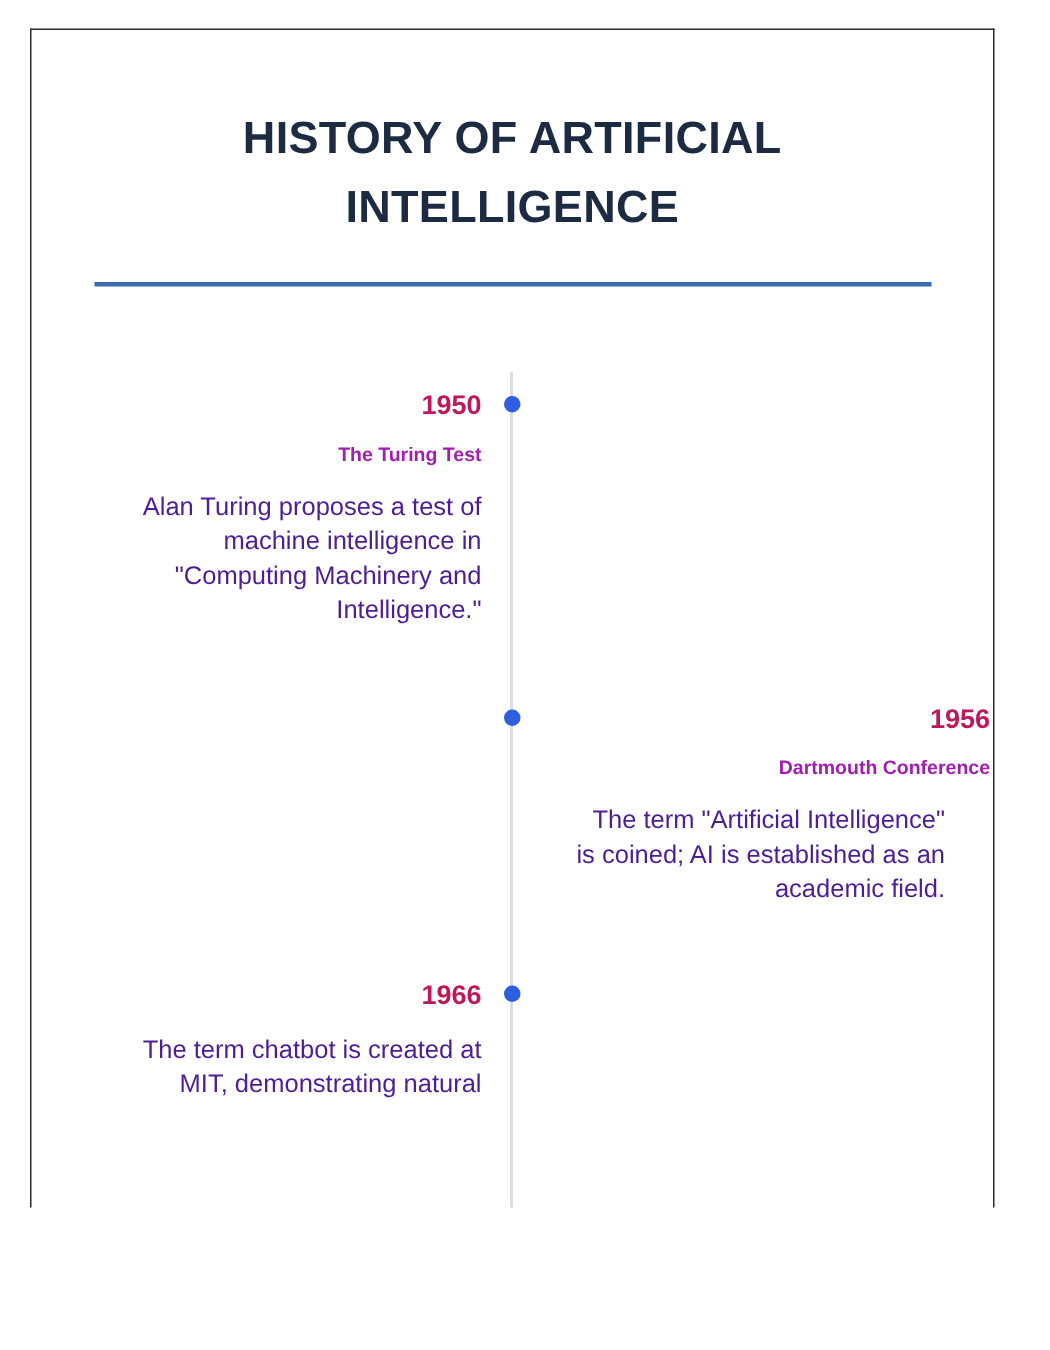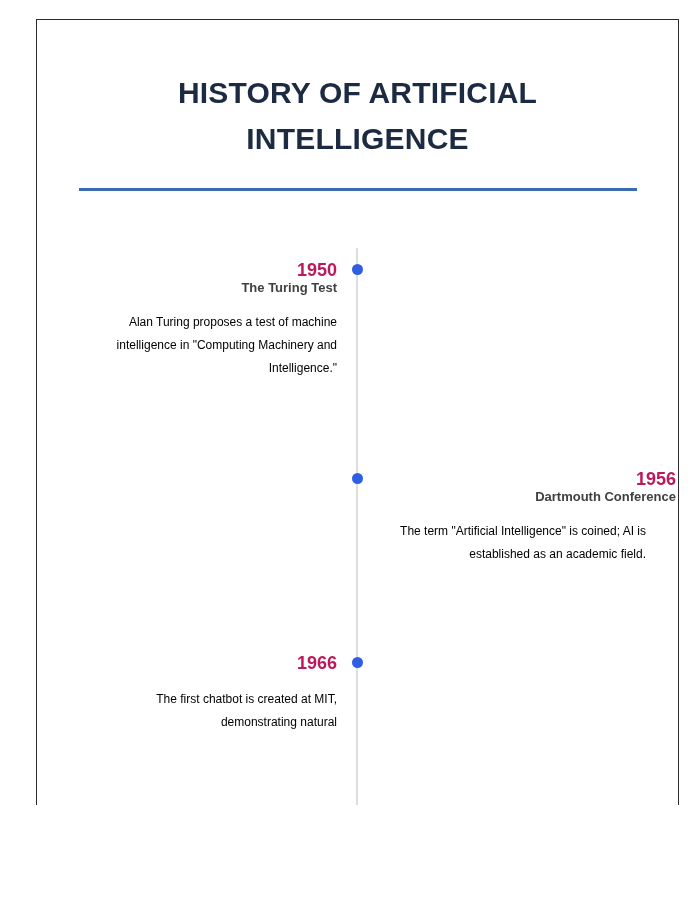--- a/index.html
+++ b/index.html
@@ -18,7 +18,7 @@
   
   .page-frame {
     position: absolute;
-    left: 36px;
+    left: 20px;
     top: 19px;
     width: 643px;
     height: 786px;

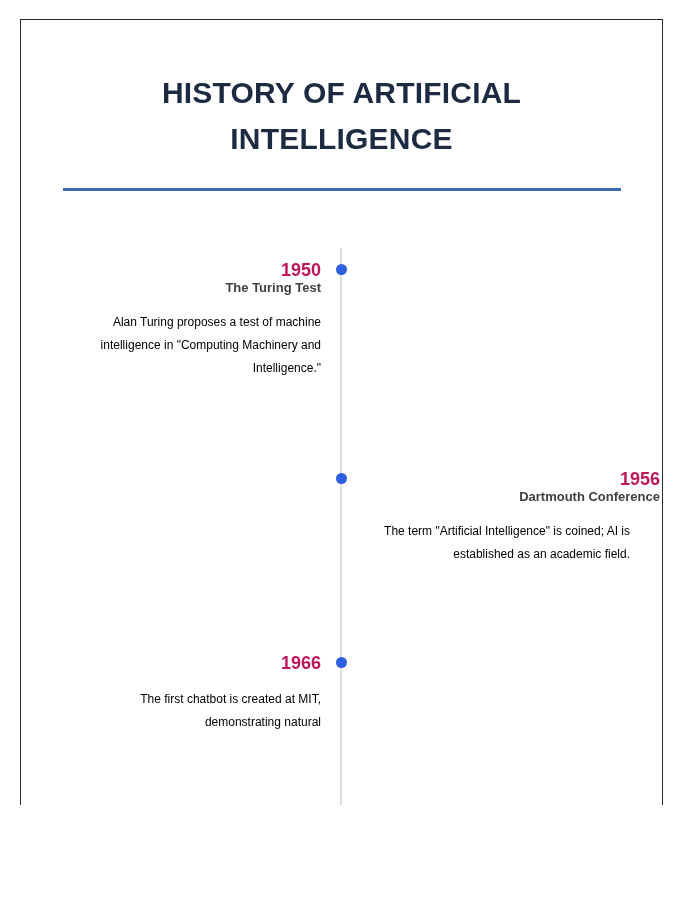--- a/index.html
+++ b/index.html
@@ -96,8 +96,9 @@
   .entry-title {
     font-size: 13px;
     font-weight: bold;
-    color: #404040;
+    color: #a21caf;
     line-height: 16px;
+    margin-top: 15px;
   }
   .entry-desc {
     font-size: 12px;

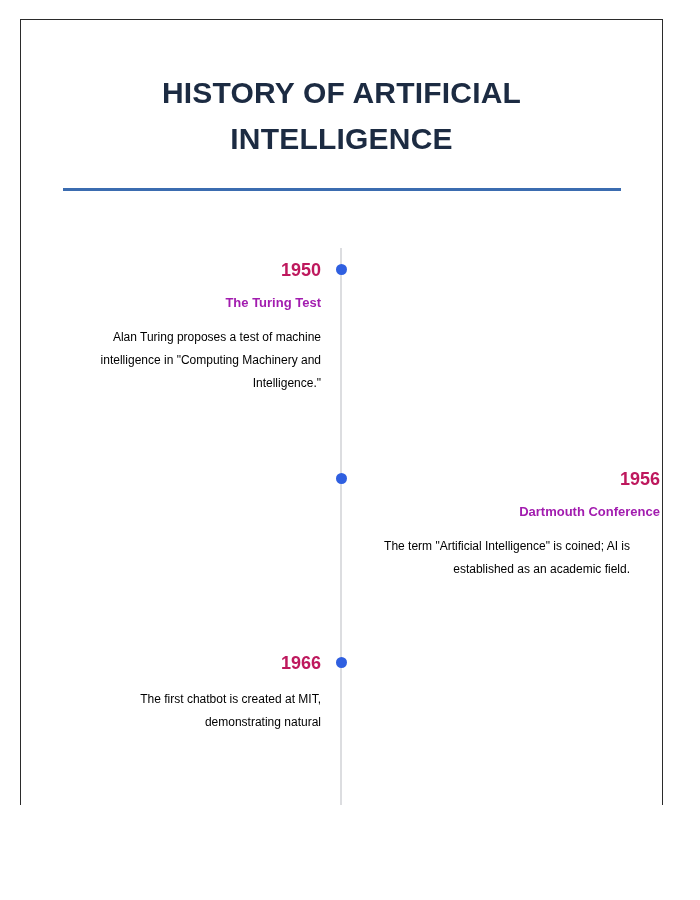--- a/index.html
+++ b/index.html
@@ -101,8 +101,8 @@
     margin-top: 15px;
   }
   .entry-desc {
-    font-size: 12px;
-    color: #000000;
+    font-size: 17px;
+    color: #4c1d95;
     line-height: 23px;
     margin-top: 15px;
   }

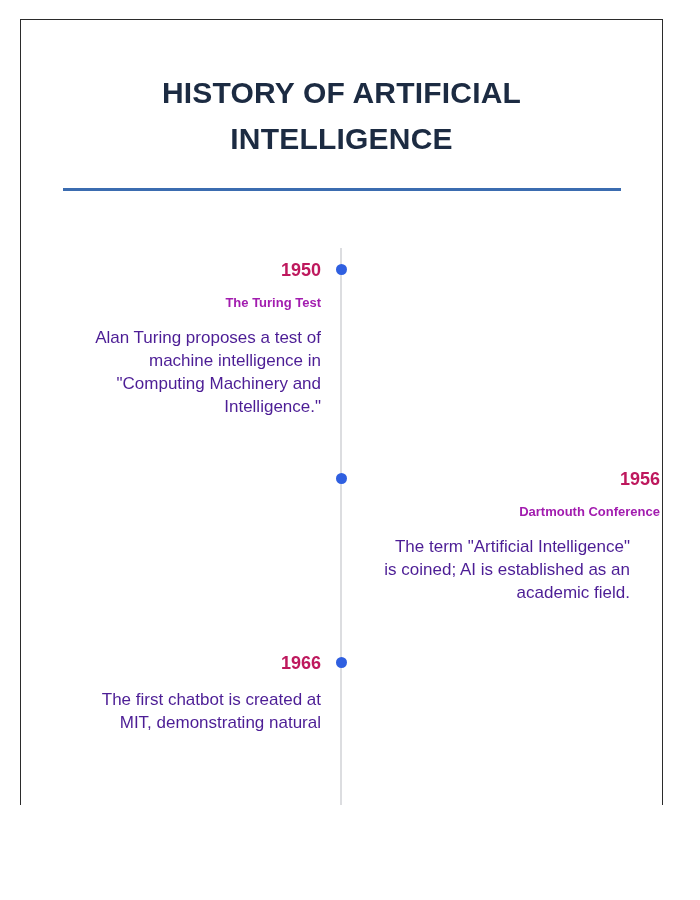--- a/index.html
+++ b/index.html
@@ -151,7 +151,7 @@
 
       <div class="entry left" style="top: 405px;">
         <div class="entry-year">1966</div>
-        <div class="entry-desc">The first chatbot is created at MIT, demonstrating natural</div>
+        <div class="entry-desc">The term chatbot is created at MIT, demonstrating natural</div>
       </div>
       <div class="dot" style="top: 409px;"></div>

____

_EXERCISE DIRECTIONS_.
Find the string "font" in the entries above and return each line that holds it.

_SOLUTION_.
     font-size: 13px;
     font-weight: bold;
     font-size: 12px;
-    font-size: 12px;
+    font-size: 17px;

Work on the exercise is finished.